Zwei Etappen, ein Ziel: Vernetzung mit der Zukunft
Der Beitrag der Schweiz zur DAK-Einführung erfolgt in zwei Etappen. Vorab soll die Systemintegration auf dem Schweizer Pionierzug zügig bis zur Zulassungsreife vorangetrieben und deren Alltagstauglichkeit dann im kommerziellen Einsatz nachgewiesen werden. Der Bund wird die Entwicklung mit Fördermitteln gemäss Artikel 10 Gütertransportgesetz unterstützen.
- Das Entwicklungsprojekt EP3 zur Realisierung der Zulassung eines ersten Pionierzugs mit den Funktionen nach «DAC Basic Package» hat begonnen. Ziel ist es, bis Mitte 2026 eine BAV-Betriebsbewilligung für definierte kommerzielle Fahrten auf dem Schweizer Normalspurnetz zu erlangen. Dazu haben rund 30 motivierte Swissrail-Mitglieder, SBB Cargo, das BAV und VAP-Vertreter am 30. August 2024 ihre Absicht bekundet, den Schienengüterverkehr gemeinsam konkurrenzfähig zu machen und die Schweizer DAK-Technologie nach aussen zu tragen. Mit EP3 wollen die Branchenakteure die Definition des künftigen europäischen Standards im Schienengüterverkehr wesentlich mitgestalten. Es ist nun an der Zeit, Grundsatzdiskussionen zu verlassen und betriebstaugliche Lösungen zu erarbeiten. Die neuen Systeme müssen robust, alltagstauglich und finanzierbar sein, damit der Güterzug künftig wirtschaftlich erfolgreich verkehren kann.

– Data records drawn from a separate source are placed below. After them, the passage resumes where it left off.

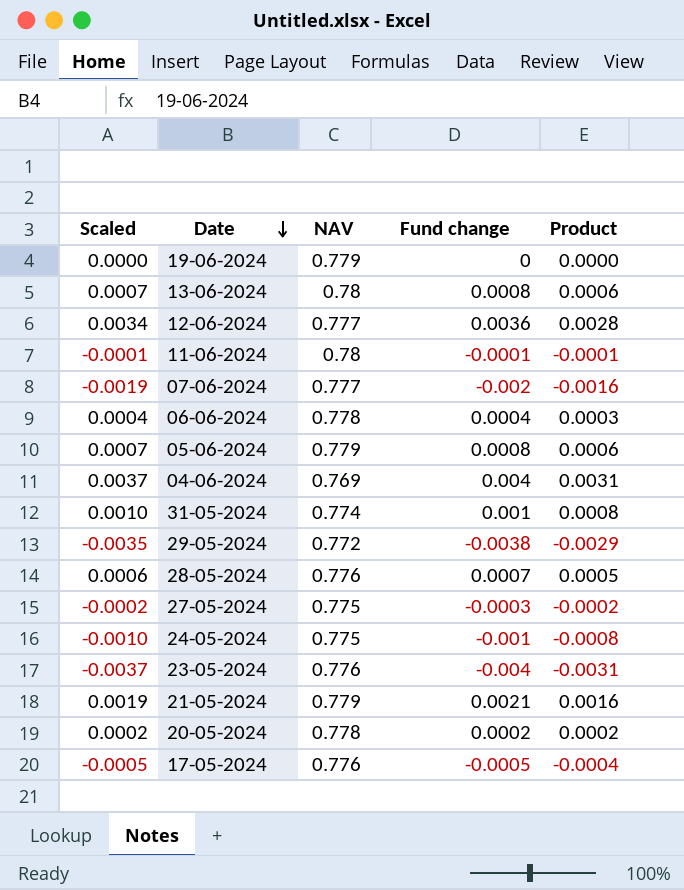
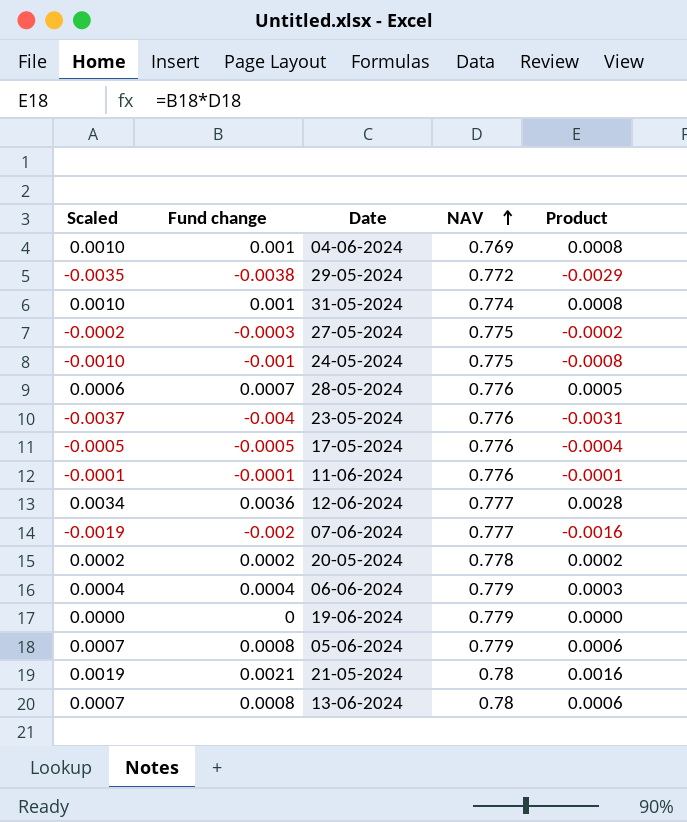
row order: Date descending -> NAV ascending
column Fund change | position: 4 -> 2
04-06-2024 | Scaled: 0.0037 -> 0.0010
04-06-2024 | Fund change: 0.004 -> 0.001
04-06-2024 | Product: 0.0031 -> 0.0008
11-06-2024 | NAV: 0.78 -> 0.776
06-06-2024 | NAV: 0.778 -> 0.779
21-05-2024 | NAV: 0.779 -> 0.78

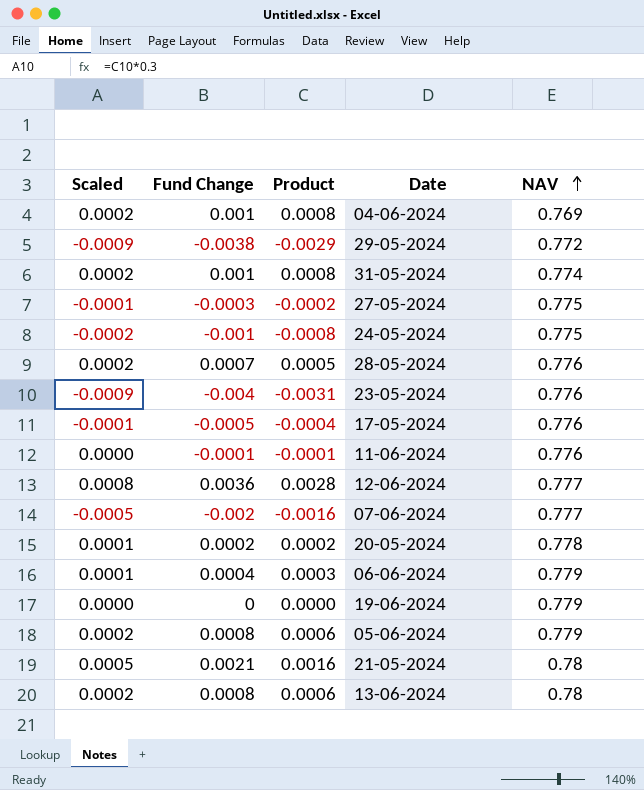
column Scaled | formula: [Product] * 1.2 -> [Product] * 0.3
column name: Fund change -> Fund Change
column Product | position: 5 -> 3

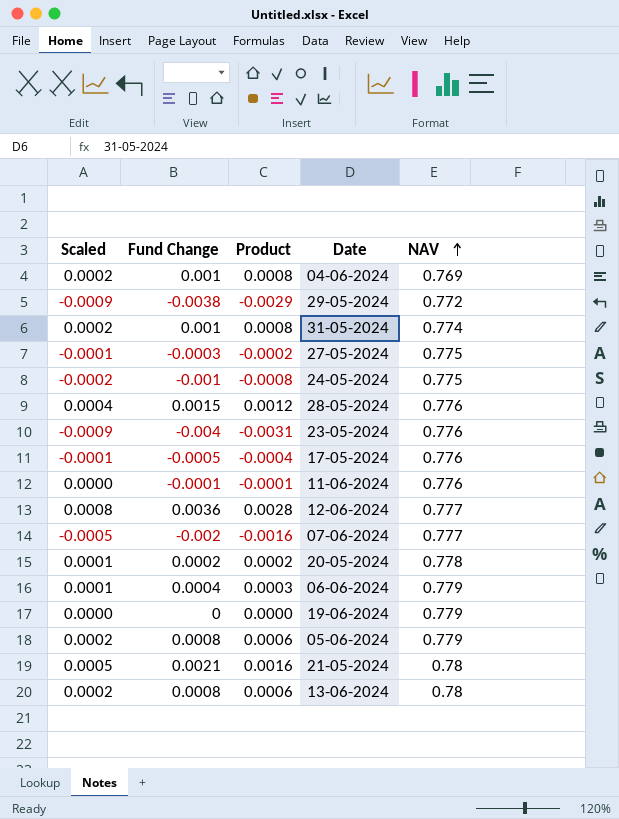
28-05-2024 | Scaled: 0.0002 -> 0.0004
28-05-2024 | Fund Change: 0.0007 -> 0.0015
28-05-2024 | Product: 0.0005 -> 0.0012

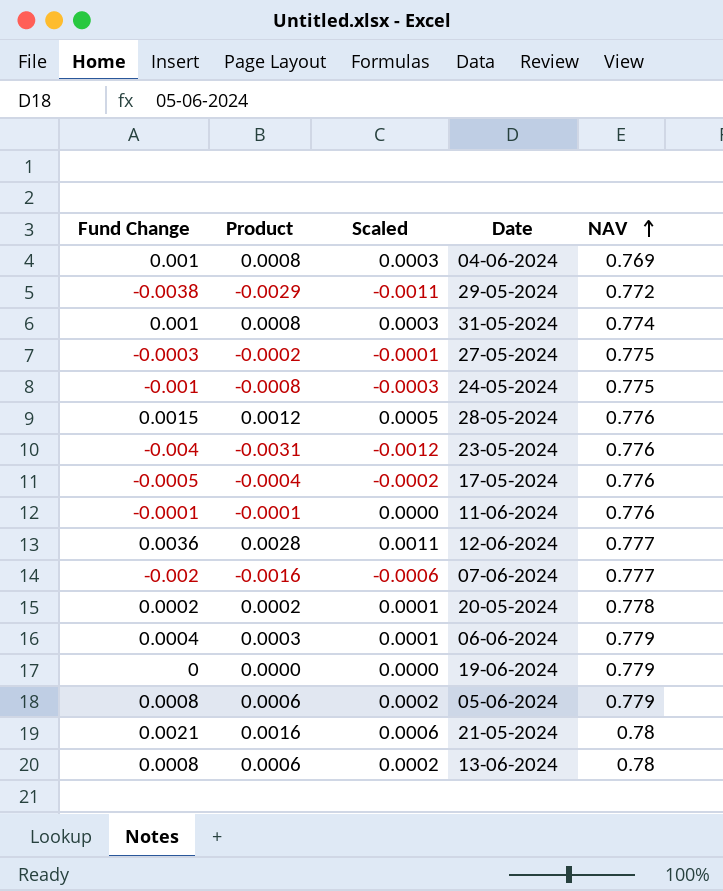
column Scaled | formula: [Product] * 0.3 -> [Fund Change] * 0.3
column Scaled | position: 1 -> 3

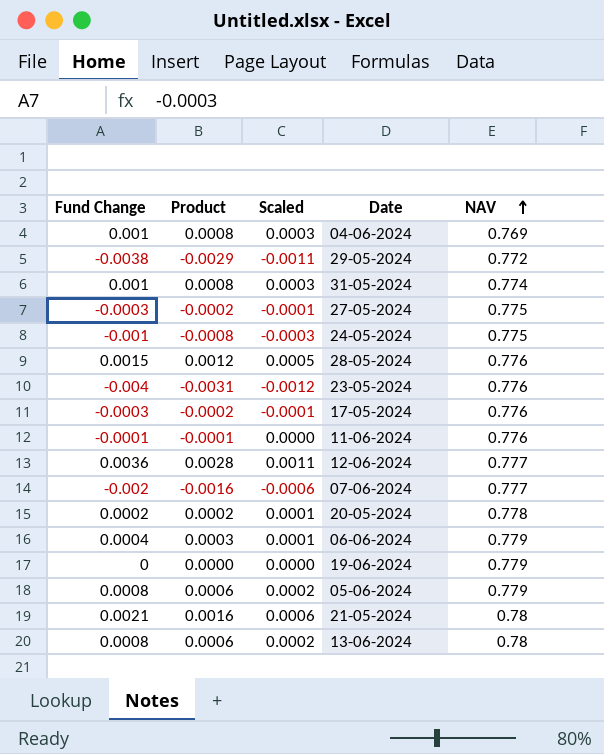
17-05-2024 | Fund Change: -0.0005 -> -0.0003
17-05-2024 | Product: -0.0004 -> -0.0002
17-05-2024 | Scaled: -0.0002 -> -0.0001

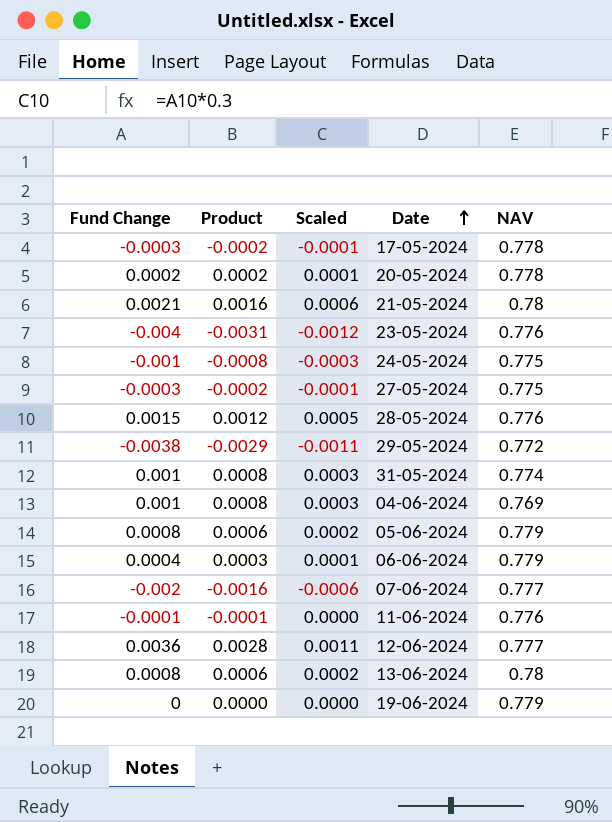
row order: NAV ascending -> Date ascending
17-05-2024 | NAV: 0.776 -> 0.778

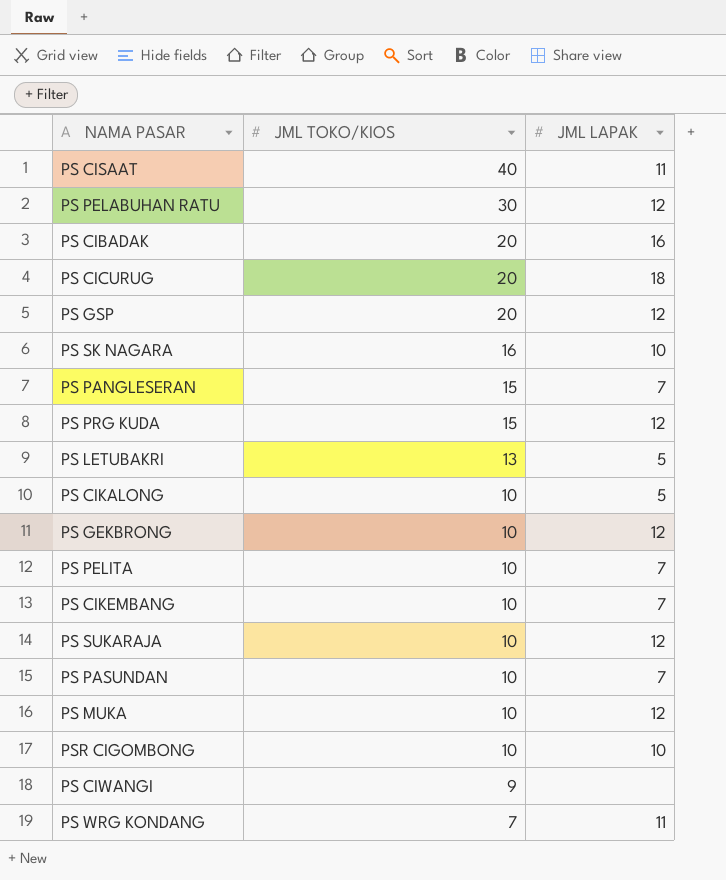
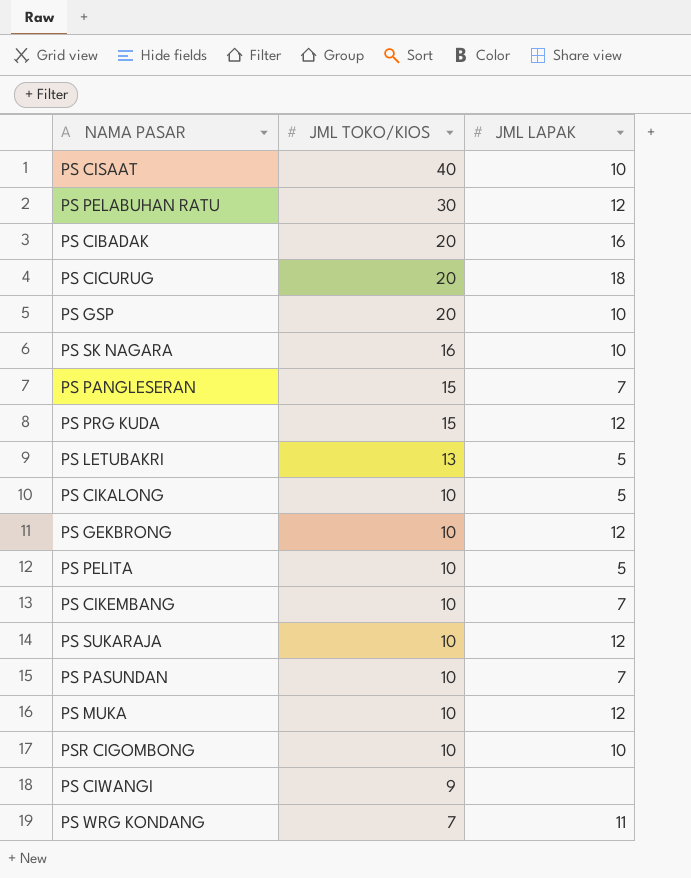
PS CISAAT | JML LAPAK: 11 -> 10
PS GSP | JML LAPAK: 12 -> 10
PS PELITA | JML LAPAK: 7 -> 5

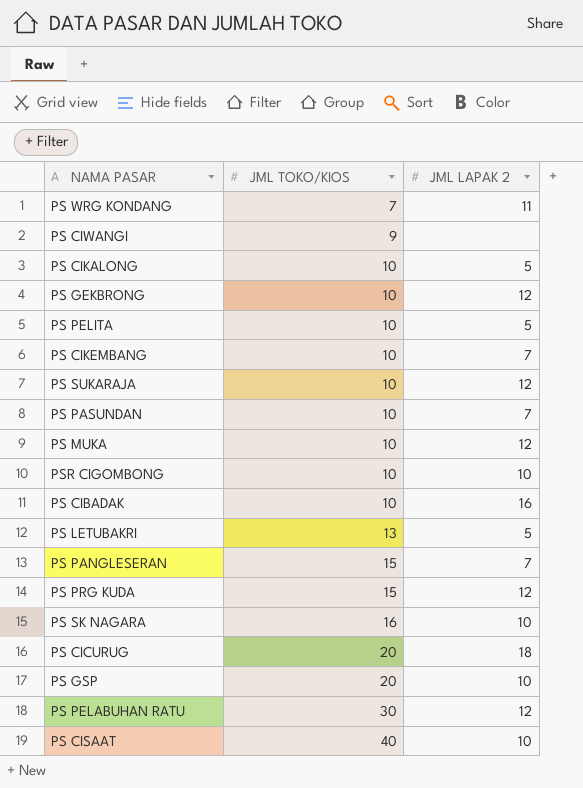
row order: JML TOKO/KIOS descending -> JML TOKO/KIOS ascending
column name: JML LAPAK -> JML LAPAK 2
PS CIBADAK | JML TOKO/KIOS: 20 -> 10

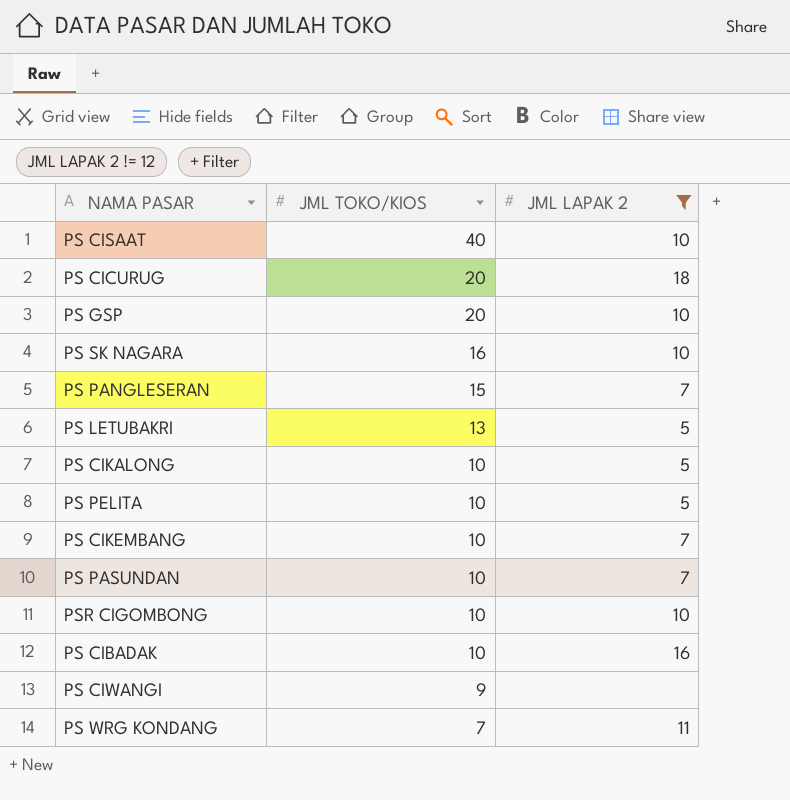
filter: none -> JML LAPAK 2 != 12
row order: JML TOKO/KIOS ascending -> JML TOKO/KIOS descending

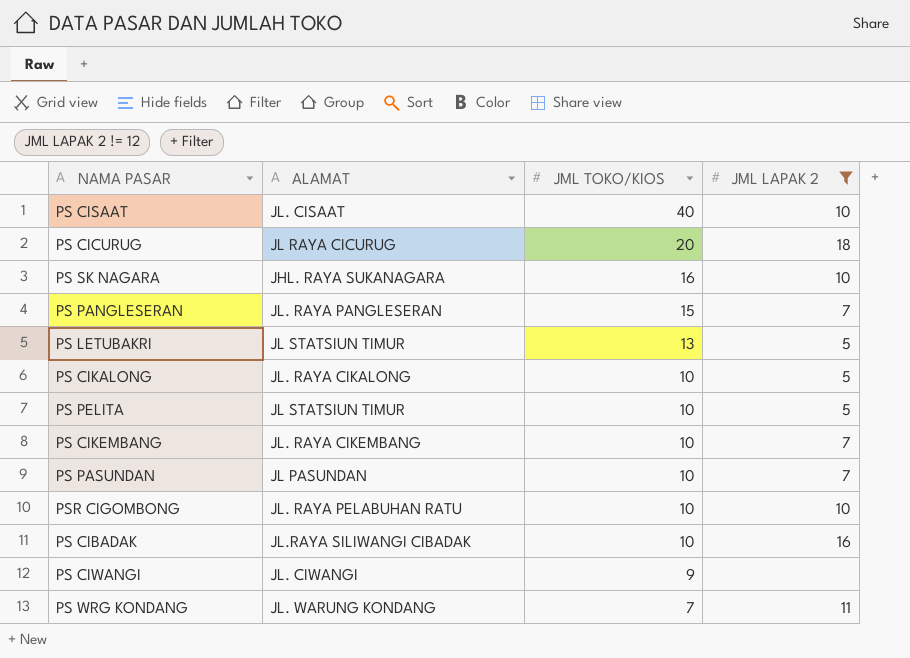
column ALAMAT | position: none -> 2
row PS GSP: 20 | 10 -> none

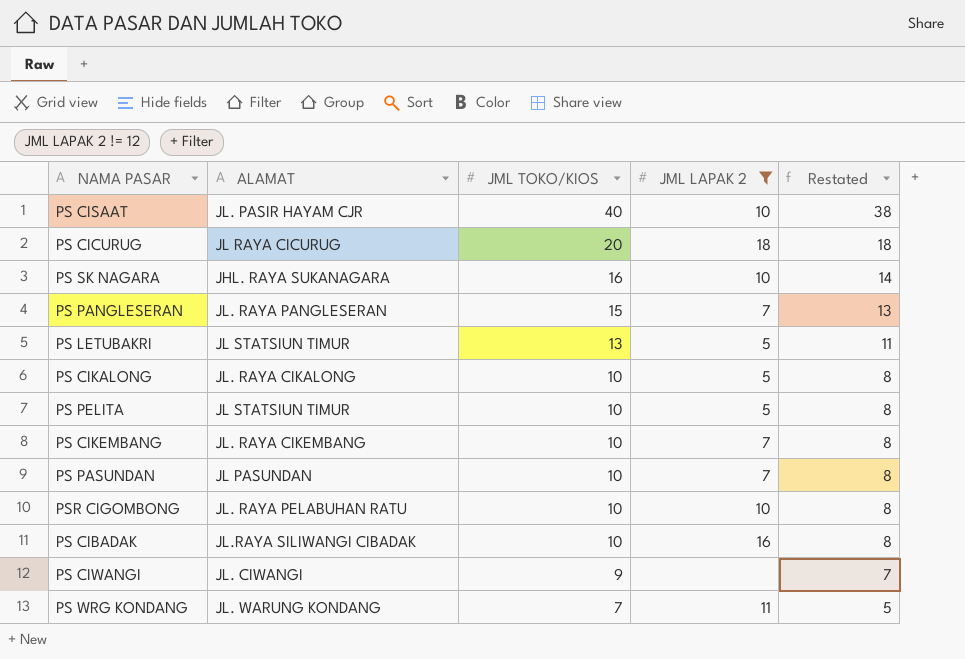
column Restated | formula: none -> [JML TOKO/KIOS] - 2
PS CISAAT | ALAMAT: JL. CISAAT -> JL. PASIR HAYAM CJR

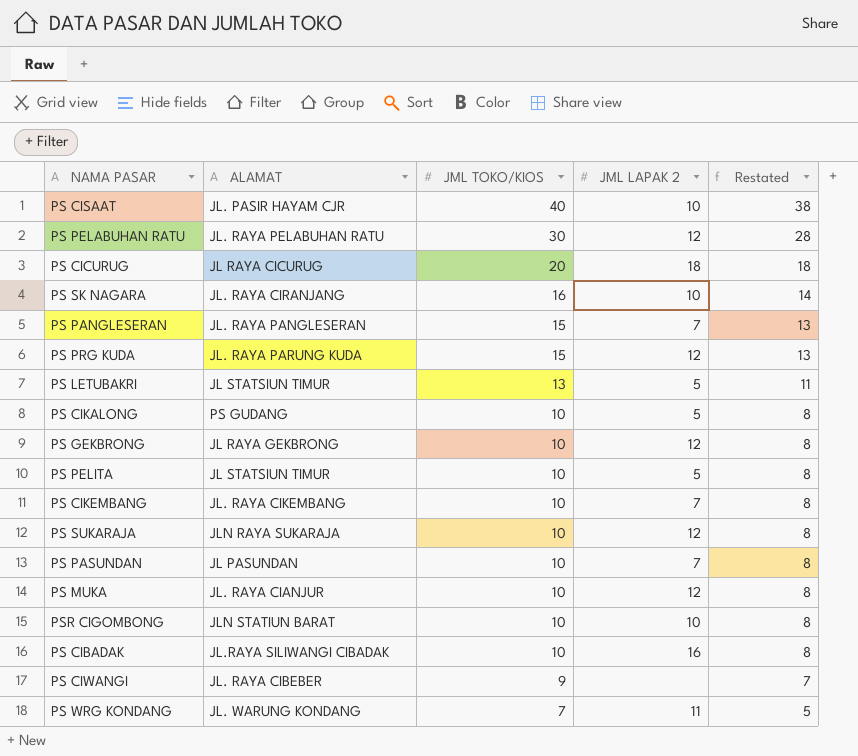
filter: JML LAPAK 2 != 12 -> none
PS SK NAGARA | ALAMAT: JHL. RAYA SUKANAGARA -> JL. RAYA CIRANJANG
PS CIKALONG | ALAMAT: JL. RAYA CIKALONG -> PS GUDANG
PSR CIGOMBONG | ALAMAT: JL. RAYA PELABUHAN RATU -> JLN STATIUN BARAT
PS CIWANGI | ALAMAT: JL. CIWANGI -> JL. RAYA CIBEBER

- Mit dem Entwicklungsprojekt EP4 sollen nach Abschluss von EP3 mehrere DAK-Züge im Zeitraum von 2026 bis 2027 für kommerzielle Fahrten auf das Schweizer Schienensystem gebracht werden. Erste Gespräche mit Verladern haben bereits stattgefunden. Gesucht werden isolierte Verkehre, die sich für eine frühzeitige DAK-Umstellung als Pionierzüge eignen. Das Ziel dieser zweiten Etappe ist das Sammeln von Betriebserfahrung und die weitere Ertüchtigung im realen Einsatz. Die Pionierzüge sollen involvierten Anspruchsgruppen und Investoren ein konkretes Bild über die künftigen Möglichkeiten mit der DAK und der damit einhergehenden Digitalisierung im Schienengüterverkehr geben.
VAP verwandelt Erfahrungen in praxisgerechte Lösungen
Wir vom VAP werden die erwähnten Projekte für alle Interessierten und Beteiligten koordinieren und dokumentieren. Damit wollen wir einen breiten Erfahrungsaustausch und volle Praxistauglichkeit bis in die Anschlussgleise und die Logistik der Wirtschaft sicherstellen. Unsere Mitglieder – allen voran die Verlader und Wagenhalter – beteiligen sich aktiv an den beiden Entwicklungsetappen. Damit lassen sich Erkenntnisse aus Pilotprojekten skalieren und Synergien für alle Branchenakteure nutzbar machen.